Paula Standing describes her new LP, The More I Give, as “a brief history of me.” Cut from the same tapestry as the likes of Dar Williams or Shawn Colvin, Standing’s folk is blended with subtle pop sensibilities and a whole lot of knowing—about life, and how she’s living it. Her artistic roots are grounded in magical parties surrounding the piano, followed by formal study. They’ve flourished further in recent years, informed by family, friends, community, and the wonderful collaborations that she has taken along the way. The More I Give is straight-shooting contemporary folk at its best, and we consider it a privilege to have worked with this inspiriting South Australian songwriter as a part of our ongoing ‘FFS 5’ interview series.
Please tell us a bit about yourself. Where are you from and how did you get started in music? Any defining moments along the path to present day?
I grew up in the state of Queensland in the North East of Australia in a small community. My mother was a beautiful singer and we had a marvelous group of friends that loved to party by singing around the piano. After school, I moved to Southern Queensland and studied music formally. I later married and had two sons.
When the boys were still quite young, we moved back to the north for about six years. Then I had the bright idea to move interstate and experience another side of the country. That’s how I ended up in Adelaide, South Australia.
While living here, I started writing my own songs and taught myself guitar. I left full time work in 2013 and decided to take up music full time. I have discovered a wonderful music community here and with the help of Adelaideans have built my current career.
In 2019, I met Lou Bradley, an ARIA nominated Australian folk artist, at the Tamworth Country Music Festival. Lou took me under her wing and introduced me to one of Australia’s premier producers, Rod McCormack. Rod agreed to work with me on a new album, which we wrote in his studio in August that same year. I returned in November to record it and started shooting a video for the first single.
The first single release, Hiding Out In Tuscany in March, 2020, coincided with the world shutting down with COVID. So, the plan for touring the album in May went by the wayside. Instead, I chose to make more videos and release two more singles, My Heart Goes With You and I’d Go Back Again.
It has been possible to perform this year, so the album launch was set for June. With this I released a video for the title track ‘The More I Give’. More recently, I have started promoting the first track of the album ‘Call It Home’ to radio across Australia.
As an artist, how do you define success?
The easy answer is of course, fame and fortune, but it’s not really the truth of the matter. Success to me is in the product. There has been a healthy improvement in each EP/Album I have produced over the past eight years, culminating in this current album.
I have always been pleased with each one at the time of production, although there has always been a little bit of a cringe factor..”oh that’s not quite right” reaction. When I sat down with Rod, he asked me what I wanted out of this album. I said, “I just want something that I don’t go argh when I hear it.” He smiled and said “I think we can do that”.

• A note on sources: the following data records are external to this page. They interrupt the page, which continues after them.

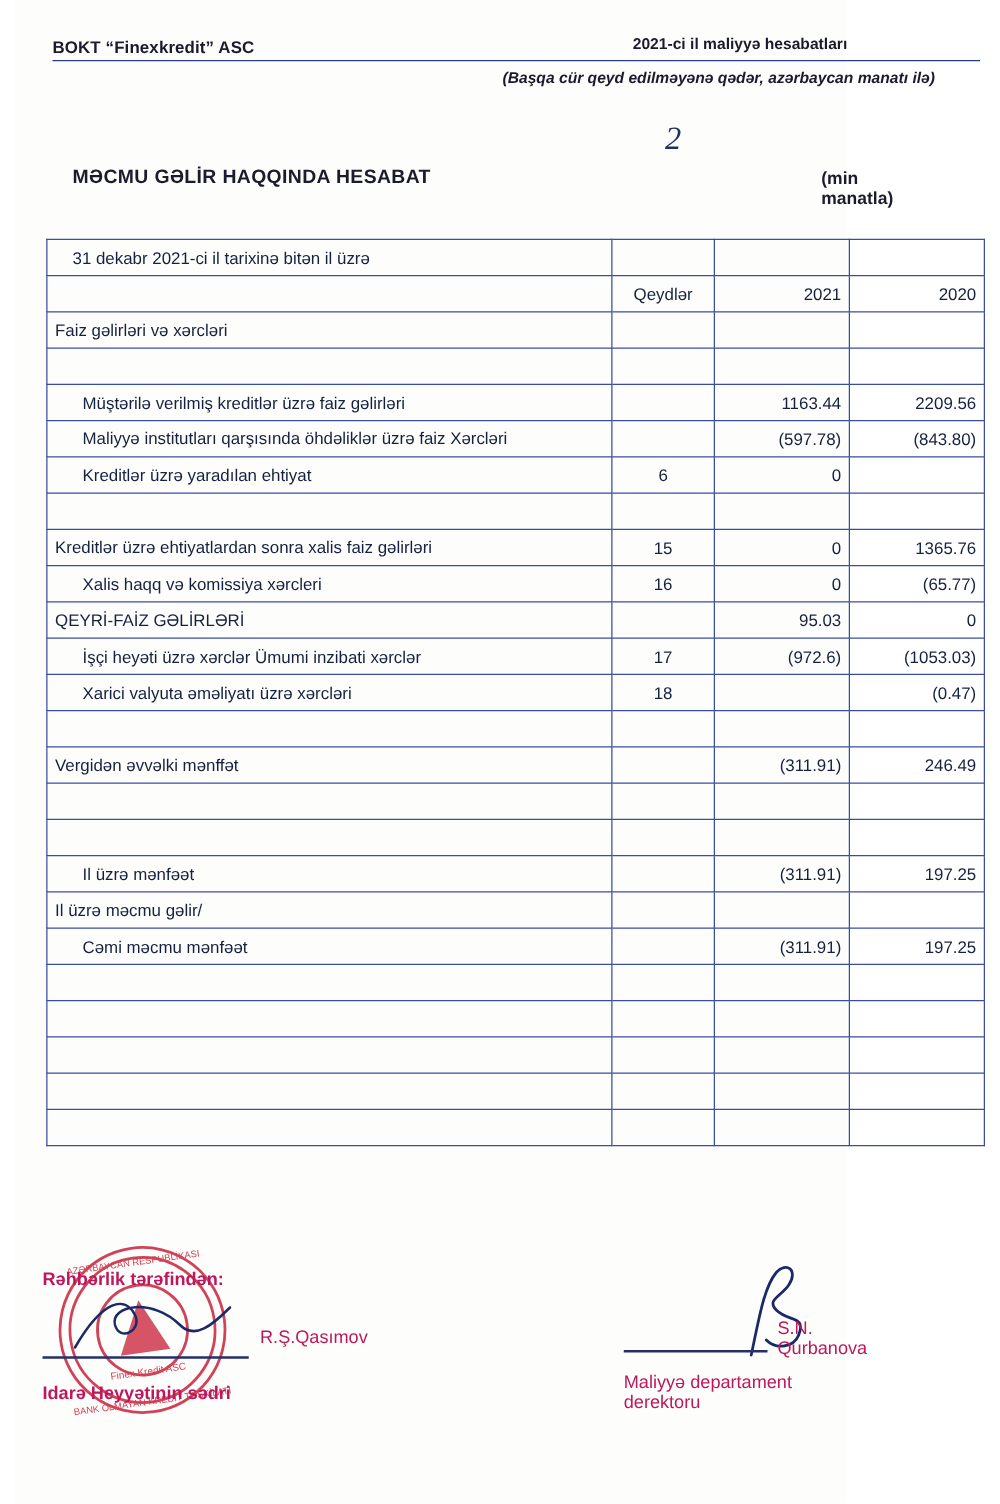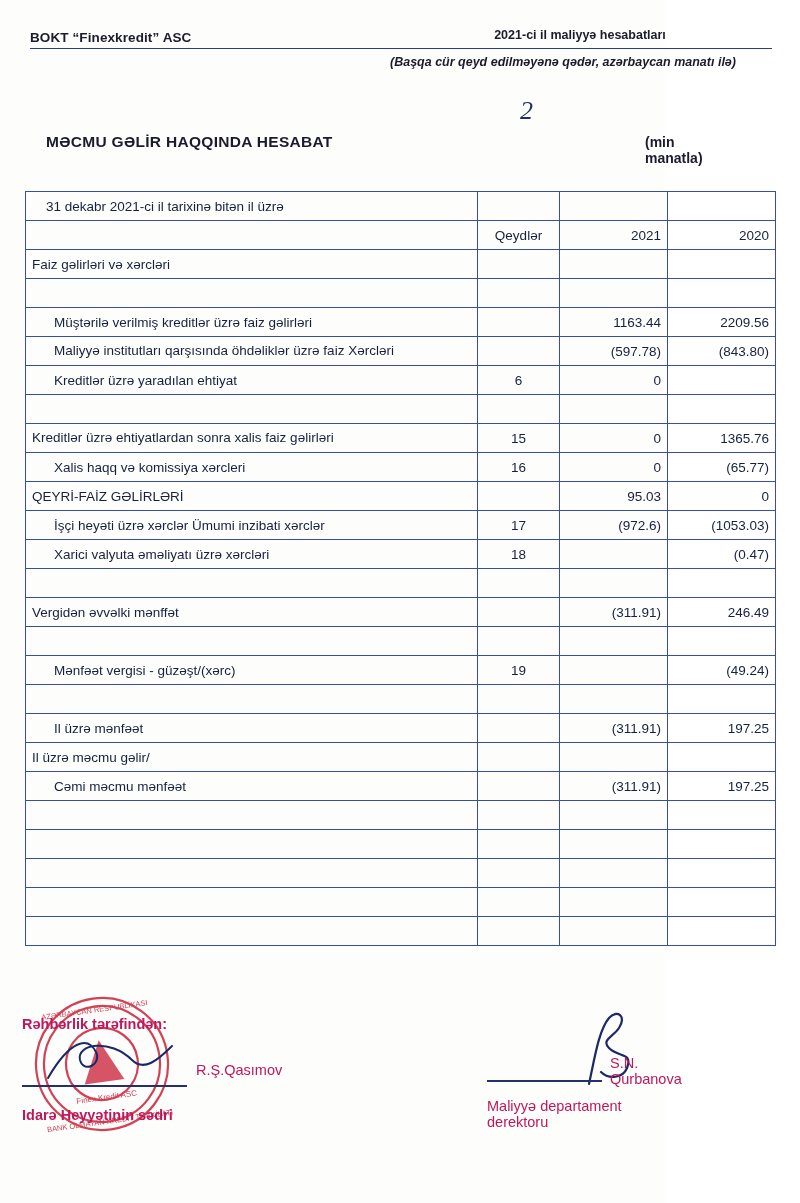--- a/index.html
+++ b/index.html
@@ -18,7 +18,7 @@
 
   .page {
     position: absolute;
-    left: 0; top: 0;
+    left: 12px; top: 0;
     width: 665px;
     height: 1203px;
     background: #fdfdfb;

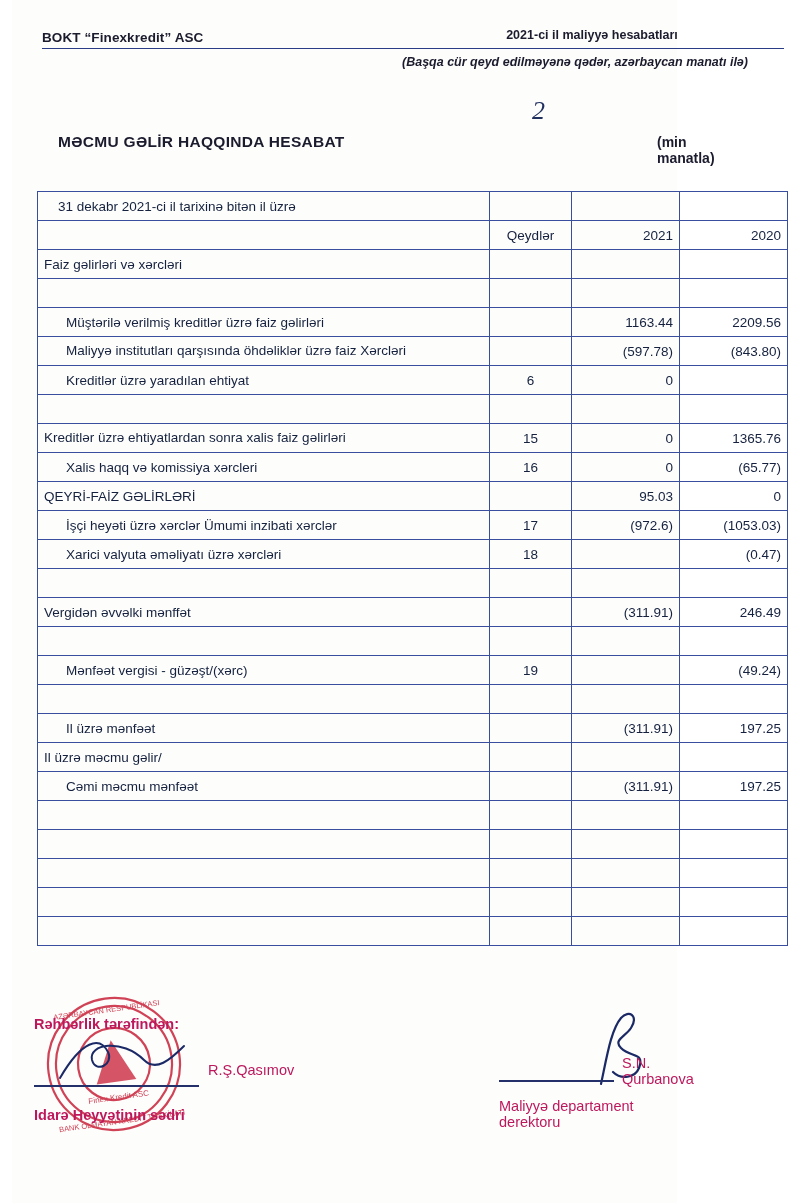--- a/index.html
+++ b/index.html
@@ -294,12 +294,6 @@
             <td class="num"></td>
             <td class="num"></td>
           </tr>
-          <tr>
-            <td class="lbl indent1">Mənfəət vergisi - güzəşt/(xərc)</td>
-            <td class="note">19</td>
-            <td class="num"></td>
-            <td class="num">(49.24)</td>
-          </tr>
           <tr class="blank-row">
             <td class="lbl"></td>
             <td class="note"></td>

What do you find your greatest struggle to be when it comes to the music business?
Getting my music in front of people is the hard haul. Without a record deal, there is no access to commercial radio in Australia. Community Radio is the backbone of the Indie music scene here. There is a good mechanism for all artists to access this area, but even with that, you generally require a good promoter to assist. This, like every industry, is fraught with pitfalls. Finding a bona fide promoter, who can do what they say they will do, is also a struggle. But they are out there.
I was somewhat disappointed to find my first single didn’t just ‘take off’ when it hit Spotify. Eventually, I worked out that you need a promoter and playlisters to make that happen. Another dark place to negotiate and find genuine articles.
What do you think is the most realistic goal you can achieve as an artist and as a band? What do you hope to achieve?
I have always believed with the right product and the right team behind me, anything is possible. When the world was a different place, touring different countries was my ultimate goal. Maybe that will be a thing again one day. However right now, if I can have my music shared across the planet, I will be a very happy singer songwriter.
Outside of music, what do you like to do that you feel contributes to the creativity that you tap into for your music?
Music can be and often is, all-encompassing for me. I actually wrote a song on this very topic. But, there has to be time for breathing. I meditate on a daily basis and visit a women’s health and fitness centre regularly. Spending time with friends and family has a particularly invigorating result. I am not sure I would still be doing this, without that support network around me. The constant self-doubt needs to be counteracted with good people and a healthy lifestyle.
Occasionally I like to do something creative that has nothing to do with music: draw, garden, organise a scrapbook and even create inspirational social media content.